*What the task asks*
Write exactly, with no line omitted or added, the span beginning at the line that holds "- obtain/apply decisions" and ending at the last line of the records.

*Dataset records*
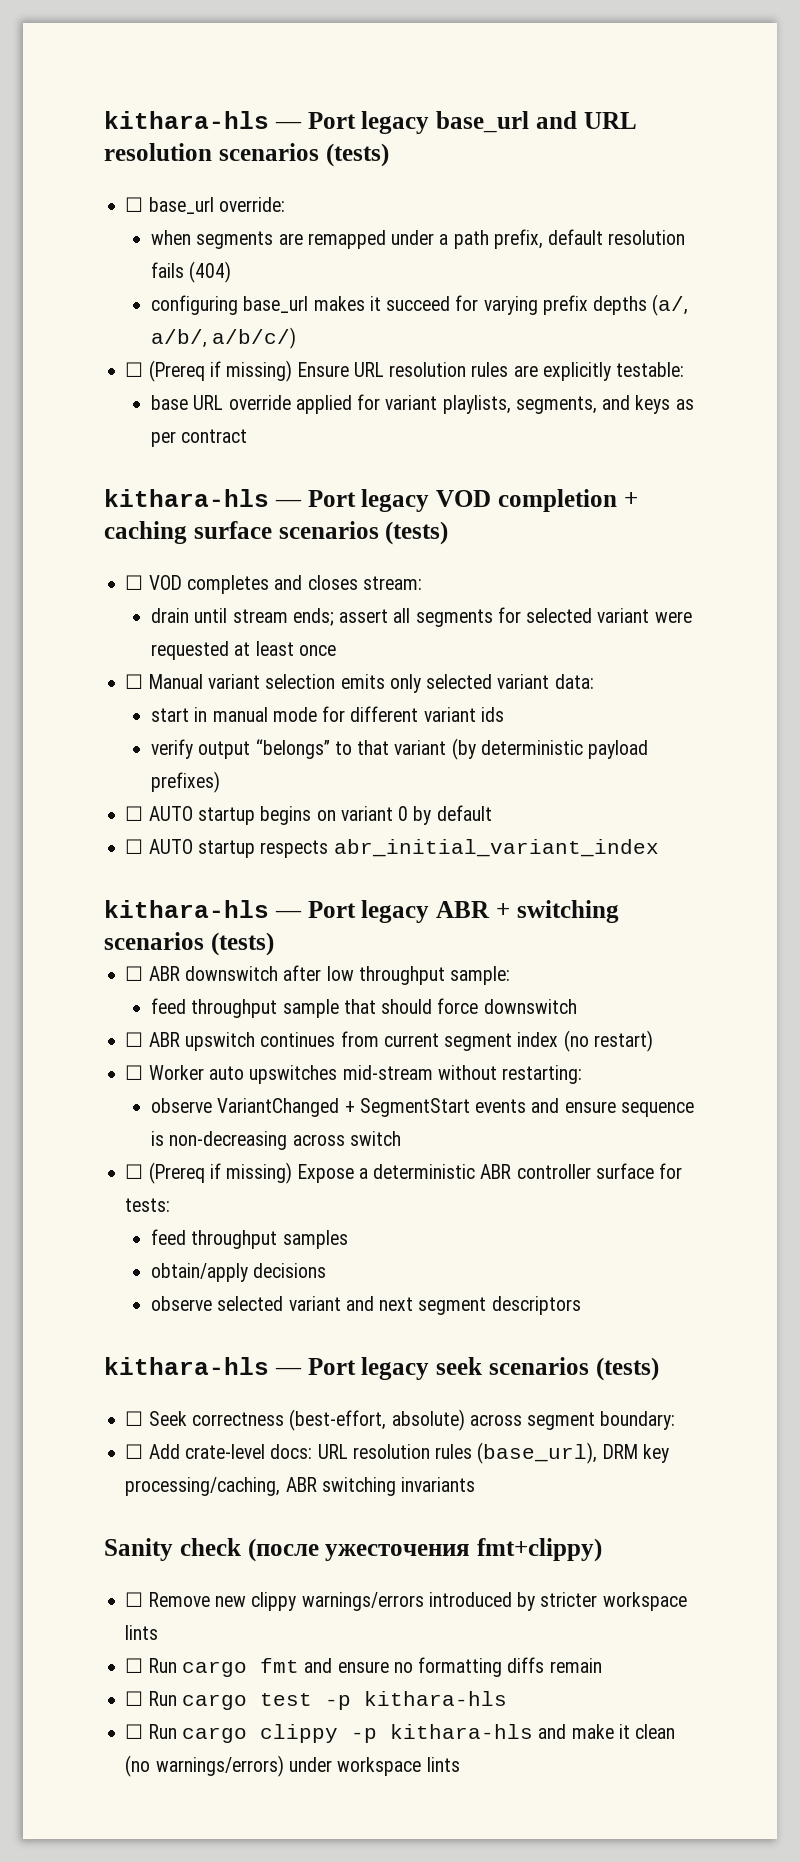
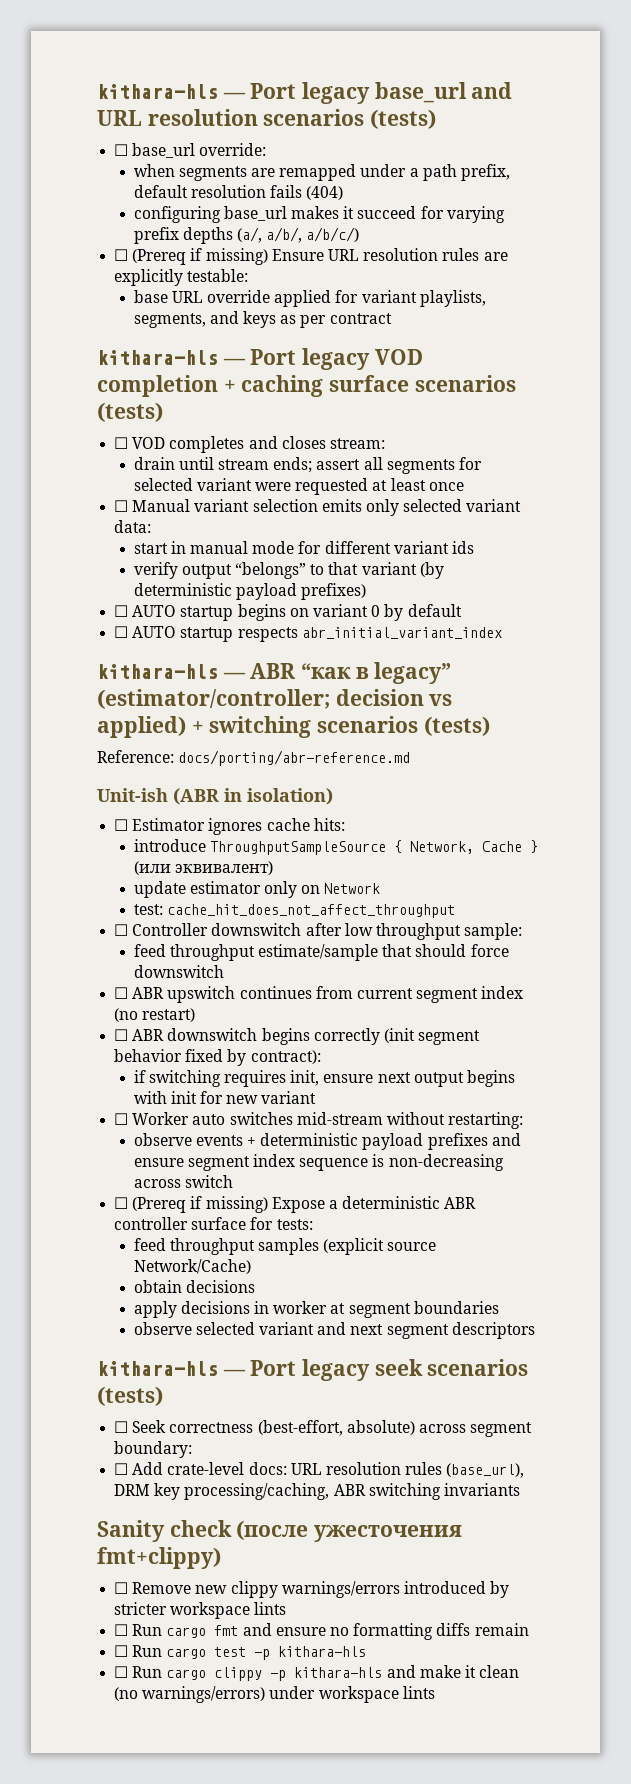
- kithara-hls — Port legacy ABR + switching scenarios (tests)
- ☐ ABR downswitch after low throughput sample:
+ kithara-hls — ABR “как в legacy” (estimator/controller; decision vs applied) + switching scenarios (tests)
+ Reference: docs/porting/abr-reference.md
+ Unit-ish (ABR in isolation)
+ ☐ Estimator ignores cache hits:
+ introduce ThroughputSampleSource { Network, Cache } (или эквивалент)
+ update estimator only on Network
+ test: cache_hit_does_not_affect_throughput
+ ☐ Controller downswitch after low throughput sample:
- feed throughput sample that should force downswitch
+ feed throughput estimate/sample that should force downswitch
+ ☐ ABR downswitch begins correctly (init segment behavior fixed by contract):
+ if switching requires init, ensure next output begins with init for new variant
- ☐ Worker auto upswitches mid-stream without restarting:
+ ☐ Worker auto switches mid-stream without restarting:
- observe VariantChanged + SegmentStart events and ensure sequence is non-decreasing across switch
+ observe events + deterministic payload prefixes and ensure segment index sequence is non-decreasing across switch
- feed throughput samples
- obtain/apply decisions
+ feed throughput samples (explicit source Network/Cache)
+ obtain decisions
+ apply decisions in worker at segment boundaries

*Task solution*
- obtain/apply decisions
+ feed throughput samples (explicit source Network/Cache)
+ obtain decisions
+ apply decisions in worker at segment boundaries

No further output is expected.